Last week, Montgomery County selected local developer Percontee to turn Site 2, a former sludge treatment plant in White Oak, into LifeSci Village.

The $3 billion mini-city is designed to compliment the Food and Drug Administration’s new campus and a new Washington Adventist Hospital. Despite a series of sexy new project renderings released by Percontee, East County’s answer to Cambridge isn’t a guarantee yet.

LifeSci Village, which we wrote about in 2009, would occupy 290 acres on Cherry Hill Road east of Route 29. In addition to the sludge plant, which closed in 1999, the site would include a concrete recycling plant owned by Percontee.
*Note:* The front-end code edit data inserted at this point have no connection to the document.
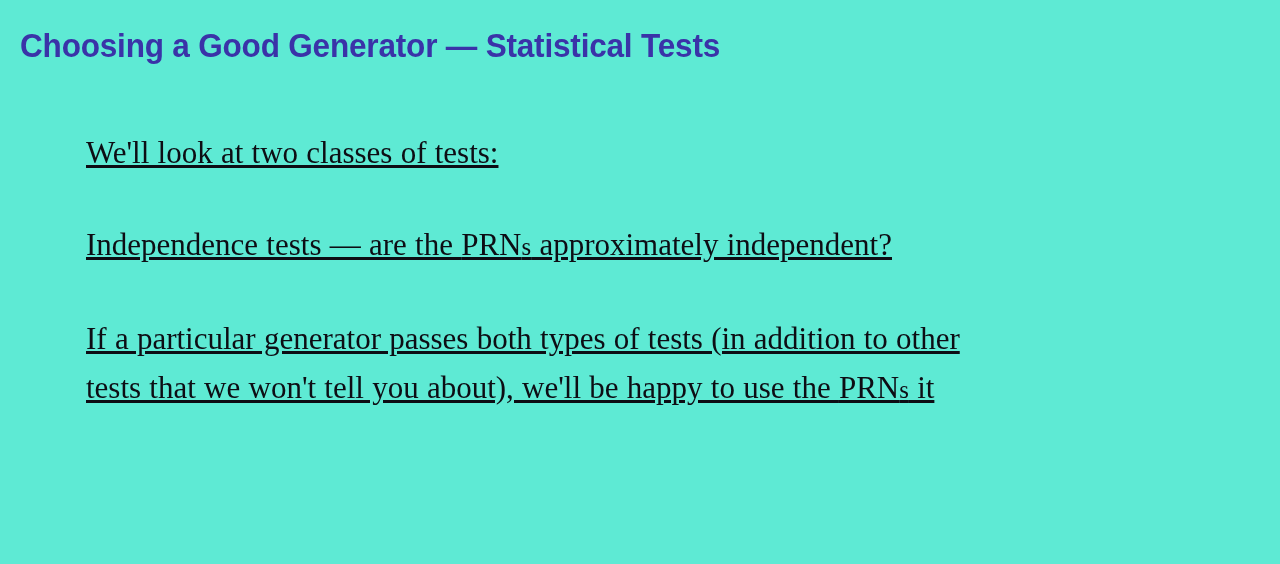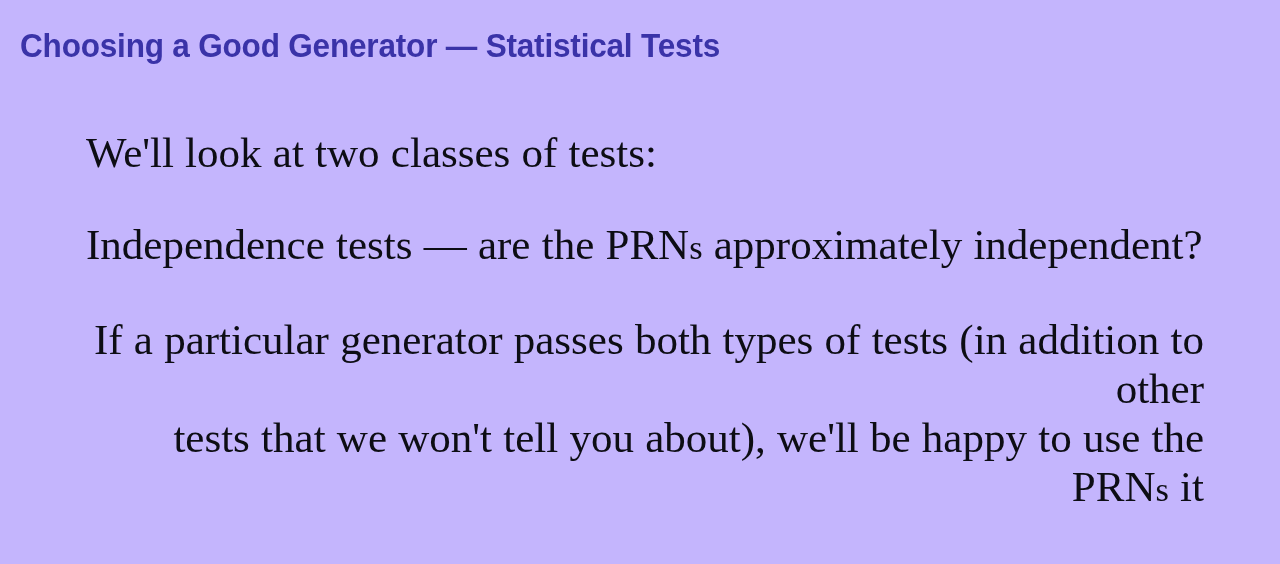--- a/index.html
+++ b/index.html
@@ -20,7 +20,7 @@
   .slide {
     position: absolute;
     inset: 0;
-    background: #c4b5fd;
+    background: #5eead4;
   }
 
   

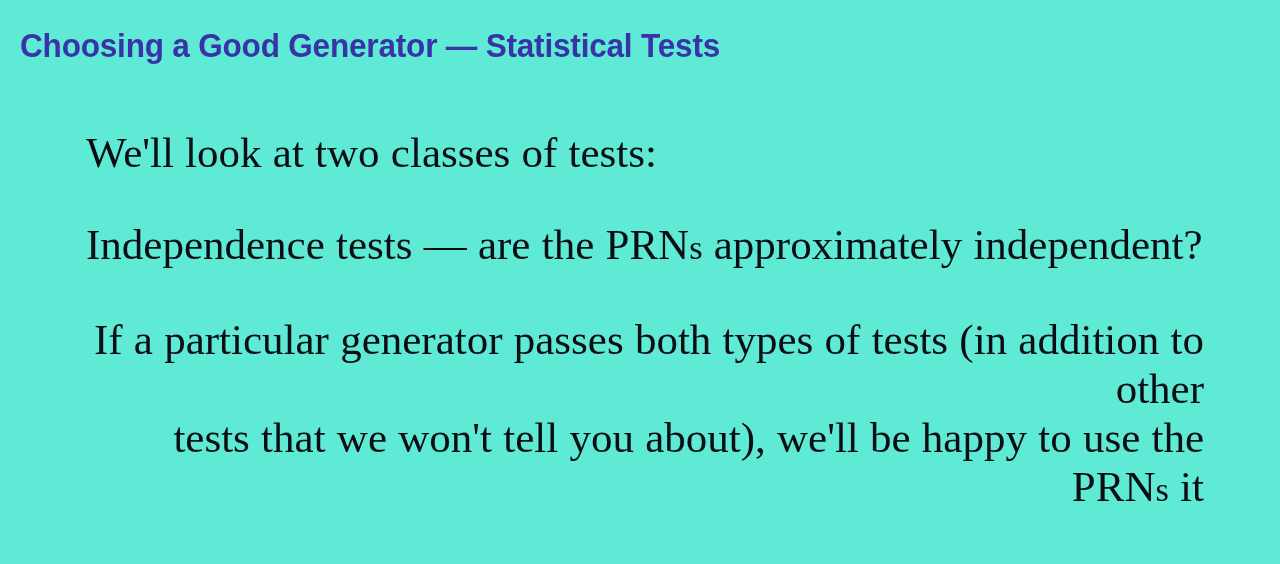--- a/index.html
+++ b/index.html
@@ -48,11 +48,12 @@
   }
 
   .para {
-    font-size: 43px;
+    font-size: 31px;
     line-height: 49px;
     margin: 0 0 43px 0;
     text-align: left;
     word-spacing: 0.5px;
+    text-decoration: underline;
   }
   .para:last-child {
     margin-bottom: 0;

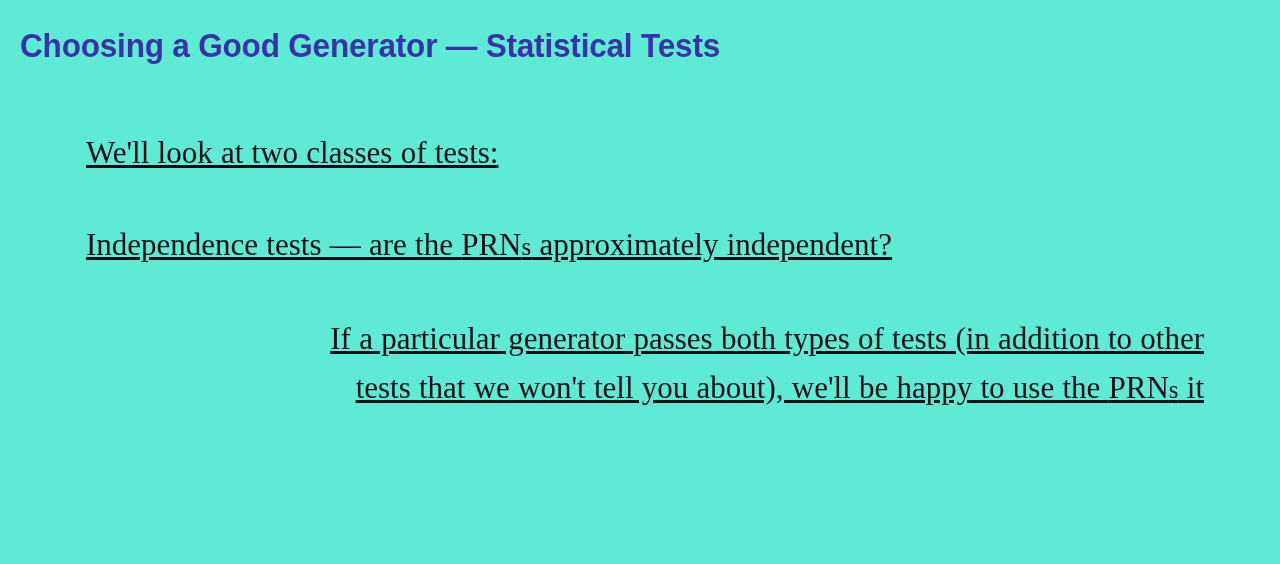--- a/index.html
+++ b/index.html
@@ -57,7 +57,6 @@
   }
   .para:last-child {
     margin-bottom: 0;
-    text-align: right;
   }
Jonathan Genn, vice president of Percontee, has previously said that the project would include roughly two million square feet of offices and research labs, two million additional square feet of shops, hotels and possibly a conference center, and between three and four thousand apartments and townhomes.

LifeSci Village Site Plan

2009 site plan of LifeSci Village.

Genn has been talking to the county about LifeSci Village and Site 2 since 2004, so it’s not surprising that they picked Percontee over two out-of-area developers less familiar with the project. But in 2009, he told me that a groundbreaking was “not anytime soon.” The Washington Post, meanwhile, says that construction could start within the next two years.

What’s changed? Last year, the Montgomery County Planning Department started work on the White Oak Science Gateway Master Plan, which will reinforce LifeSci Village’s goal of creating a research hub around the FDA. In addition, the county is studying a Bus Rapid Transit network which could have several lines serving the development.

MoCo BRT Plan, White Oak

BRT lines under study in and around White Oak.

Though LifeSci Village has the blessing of both the county and local residents, the White Oak Science Gateway concept has its critics. A study from economic consultants hired by the planning department says that it won’t work unless it can get a major research institution, though Genn says he’s talked to “very prominent” DC-area universities about locating there.

Even then, the consultants say, biotech companies might just continue going to the county’s other research and development district, the Great Seneca Science Corridor in Gaithersburg, which Percontee helped develop in the 1980’s and where Johns Hopkins University plans their own, similarly-minded “Science City” project.

As exciting as the LifeSci Village proposal is, there remain a lot of questions. Who will provide $3 billion in financing for a research campus without a research institution? Is it practical to build 4 million square feet of commercial space and 4,000 homes in an area with no fixed-rail transit? And will Montgomery County be able to lure biotech companies away from the vaunted “Technology Corridor” along I-270?

East County needs a project like this. But it’s not yet clear if LifeSci Village will ever go from being a pretty picture to a reality.